-- Exercise --
In this exercise, write out the data word for word and leave every image out.

-- Information given --

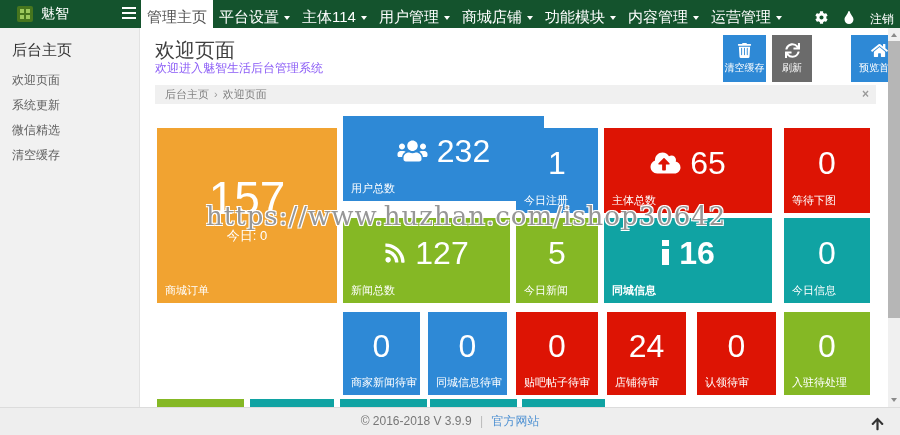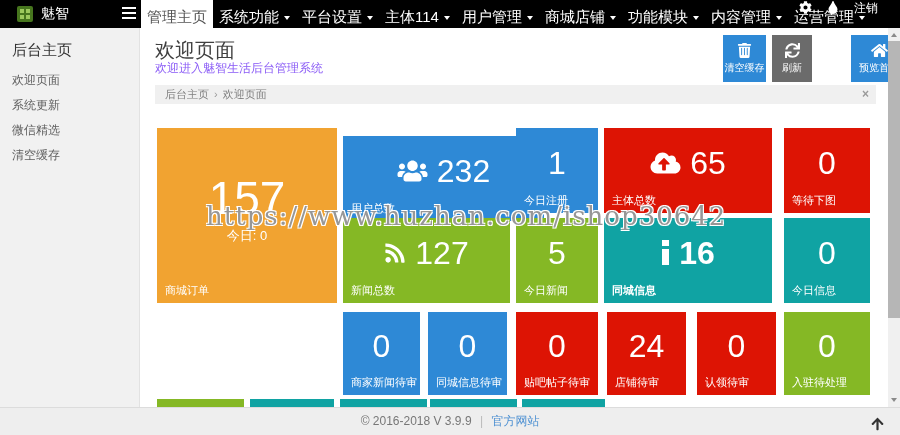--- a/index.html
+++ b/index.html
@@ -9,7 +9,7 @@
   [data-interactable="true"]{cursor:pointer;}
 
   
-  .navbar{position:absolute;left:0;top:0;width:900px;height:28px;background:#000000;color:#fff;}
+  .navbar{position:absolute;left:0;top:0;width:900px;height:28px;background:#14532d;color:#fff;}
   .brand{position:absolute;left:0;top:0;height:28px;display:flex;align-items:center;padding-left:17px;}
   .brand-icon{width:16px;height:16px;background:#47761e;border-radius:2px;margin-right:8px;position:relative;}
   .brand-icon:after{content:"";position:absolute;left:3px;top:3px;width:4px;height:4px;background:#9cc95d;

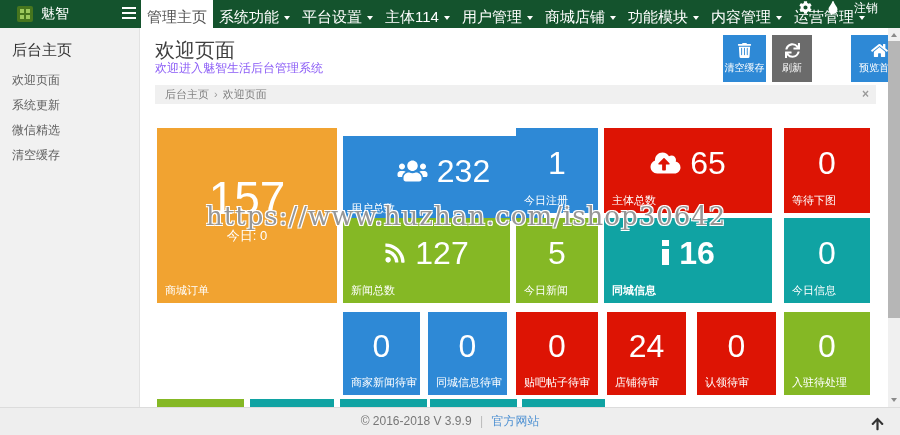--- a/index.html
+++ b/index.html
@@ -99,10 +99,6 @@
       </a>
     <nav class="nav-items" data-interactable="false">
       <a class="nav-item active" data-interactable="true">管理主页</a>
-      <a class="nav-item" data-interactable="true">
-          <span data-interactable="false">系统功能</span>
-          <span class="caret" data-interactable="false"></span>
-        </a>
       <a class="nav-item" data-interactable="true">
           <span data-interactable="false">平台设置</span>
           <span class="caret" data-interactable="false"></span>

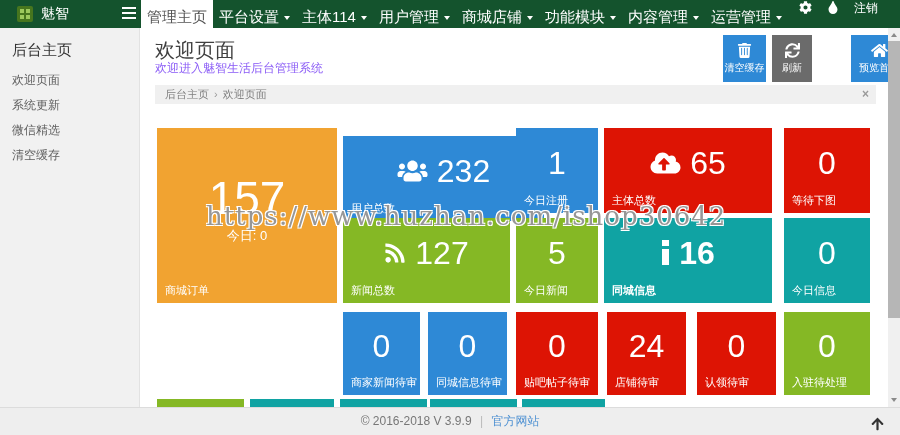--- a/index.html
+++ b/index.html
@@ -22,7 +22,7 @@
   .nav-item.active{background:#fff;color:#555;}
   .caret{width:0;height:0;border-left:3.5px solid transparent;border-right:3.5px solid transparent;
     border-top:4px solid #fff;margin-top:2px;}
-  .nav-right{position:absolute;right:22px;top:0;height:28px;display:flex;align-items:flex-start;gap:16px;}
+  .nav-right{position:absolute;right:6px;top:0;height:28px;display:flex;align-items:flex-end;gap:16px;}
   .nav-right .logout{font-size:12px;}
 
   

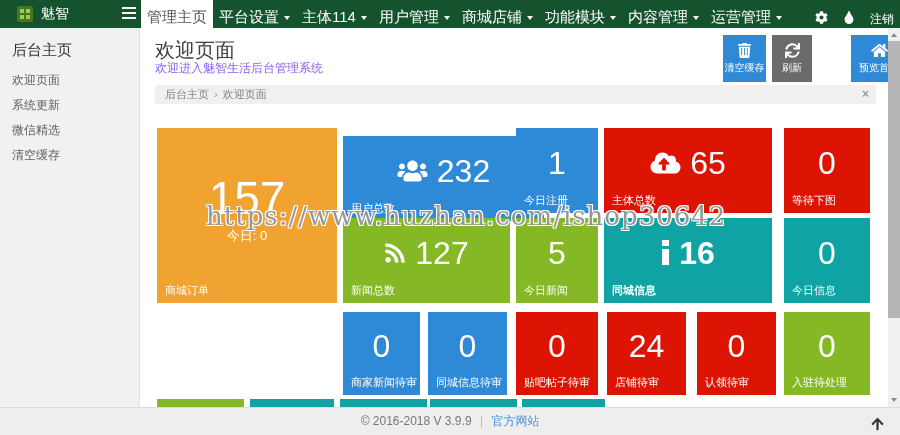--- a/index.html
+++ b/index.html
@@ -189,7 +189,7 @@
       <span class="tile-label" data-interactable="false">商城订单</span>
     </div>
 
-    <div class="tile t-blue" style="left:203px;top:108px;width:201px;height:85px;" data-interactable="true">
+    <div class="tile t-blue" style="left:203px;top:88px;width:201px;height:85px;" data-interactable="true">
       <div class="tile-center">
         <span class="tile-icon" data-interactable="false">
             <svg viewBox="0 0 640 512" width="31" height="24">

-- Result for this exercise --
--- a/index.html
+++ b/index.html
@@ -9,7 +9,7 @@
   [data-interactable="true"]{cursor:pointer;}
 
   
-  .navbar{position:absolute;left:0;top:0;width:900px;height:28px;background:#000000;color:#fff;}
+  .navbar{position:absolute;left:0;top:0;width:900px;height:28px;background:#14532d;color:#fff;}
   .brand{position:absolute;left:0;top:0;height:28px;display:flex;align-items:center;padding-left:17px;}
   .brand-icon{width:16px;height:16px;background:#47761e;border-radius:2px;margin-right:8px;position:relative;}
   .brand-icon:after{content:"";position:absolute;left:3px;top:3px;width:4px;height:4px;background:#9cc95d;

--- a/index.html
+++ b/index.html
@@ -99,10 +99,6 @@
       </a>
     <nav class="nav-items" data-interactable="false">
       <a class="nav-item active" data-interactable="true">管理主页</a>
-      <a class="nav-item" data-interactable="true">
-          <span data-interactable="false">系统功能</span>
-          <span class="caret" data-interactable="false"></span>
-        </a>
       <a class="nav-item" data-interactable="true">
           <span data-interactable="false">平台设置</span>
           <span class="caret" data-interactable="false"></span>

--- a/index.html
+++ b/index.html
@@ -22,7 +22,7 @@
   .nav-item.active{background:#fff;color:#555;}
   .caret{width:0;height:0;border-left:3.5px solid transparent;border-right:3.5px solid transparent;
     border-top:4px solid #fff;margin-top:2px;}
-  .nav-right{position:absolute;right:22px;top:0;height:28px;display:flex;align-items:flex-start;gap:16px;}
+  .nav-right{position:absolute;right:6px;top:0;height:28px;display:flex;align-items:flex-end;gap:16px;}
   .nav-right .logout{font-size:12px;}
 
   

--- a/index.html
+++ b/index.html
@@ -189,7 +189,7 @@
       <span class="tile-label" data-interactable="false">商城订单</span>
     </div>
 
-    <div class="tile t-blue" style="left:203px;top:108px;width:201px;height:85px;" data-interactable="true">
+    <div class="tile t-blue" style="left:203px;top:88px;width:201px;height:85px;" data-interactable="true">
       <div class="tile-center">
         <span class="tile-icon" data-interactable="false">
             <svg viewBox="0 0 640 512" width="31" height="24">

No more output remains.